What to produce »
Copy out the lines of the records below, and only those lines, from the one with "the word ‘writing’" through the one with "revitalise the memory by way of the writing.", exactly as they appear.

Exercise data »
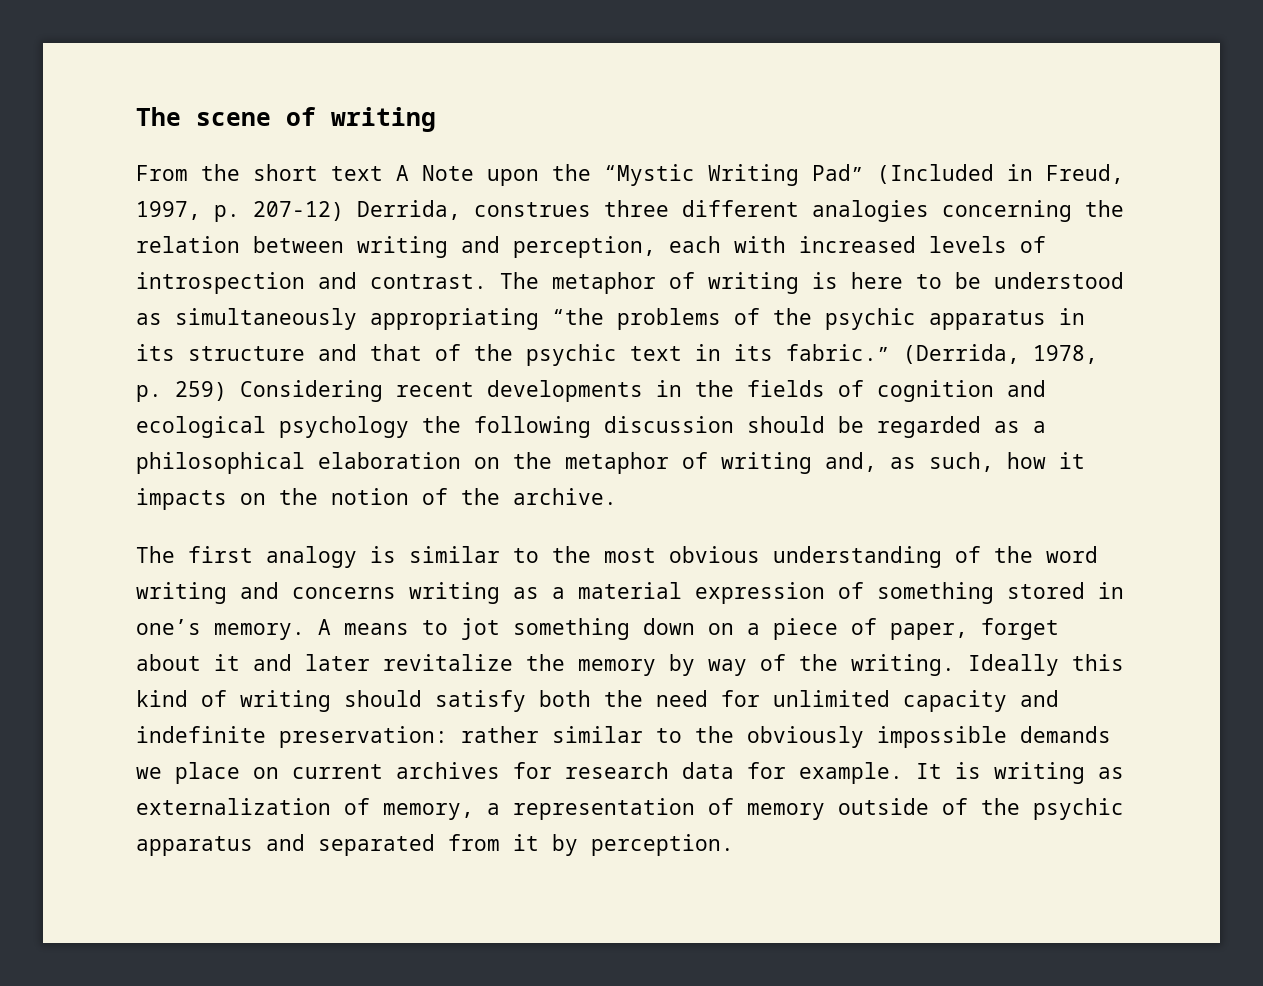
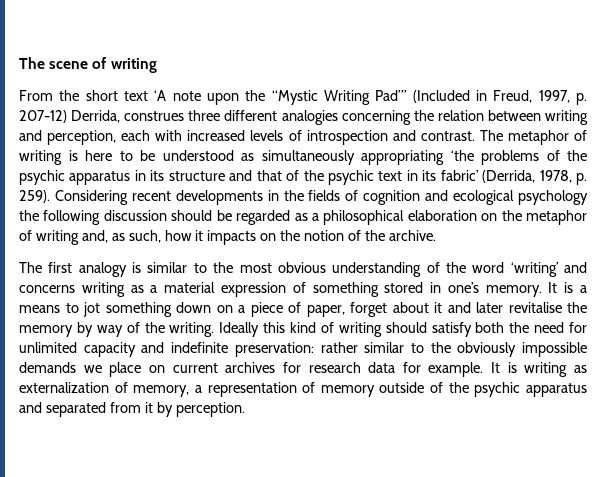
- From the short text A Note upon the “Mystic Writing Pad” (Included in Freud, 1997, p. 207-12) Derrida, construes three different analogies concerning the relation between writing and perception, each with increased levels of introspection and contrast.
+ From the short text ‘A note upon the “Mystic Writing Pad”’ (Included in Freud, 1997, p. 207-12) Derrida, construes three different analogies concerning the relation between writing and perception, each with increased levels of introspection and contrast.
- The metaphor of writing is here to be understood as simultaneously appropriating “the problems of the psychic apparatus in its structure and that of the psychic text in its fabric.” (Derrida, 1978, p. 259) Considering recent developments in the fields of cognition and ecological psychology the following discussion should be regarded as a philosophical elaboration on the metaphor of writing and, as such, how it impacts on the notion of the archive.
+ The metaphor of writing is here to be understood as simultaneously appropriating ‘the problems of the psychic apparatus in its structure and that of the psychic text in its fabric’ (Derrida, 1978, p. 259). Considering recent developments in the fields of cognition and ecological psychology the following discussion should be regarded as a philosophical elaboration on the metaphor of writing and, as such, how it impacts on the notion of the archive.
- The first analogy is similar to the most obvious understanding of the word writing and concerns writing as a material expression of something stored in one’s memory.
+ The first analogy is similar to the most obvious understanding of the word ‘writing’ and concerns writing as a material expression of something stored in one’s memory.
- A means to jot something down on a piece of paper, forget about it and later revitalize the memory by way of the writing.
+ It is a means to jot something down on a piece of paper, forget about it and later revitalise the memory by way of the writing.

...

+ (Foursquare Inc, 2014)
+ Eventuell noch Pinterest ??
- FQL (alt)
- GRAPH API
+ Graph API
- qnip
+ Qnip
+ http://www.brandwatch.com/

Problem solution »
+ The first analogy is similar to the most obvious understanding of the word ‘writing’ and concerns writing as a material expression of something stored in one’s memory.
- A means to jot something down on a piece of paper, forget about it and later revitalize the memory by way of the writing.
+ It is a means to jot something down on a piece of paper, forget about it and later revitalise the memory by way of the writing.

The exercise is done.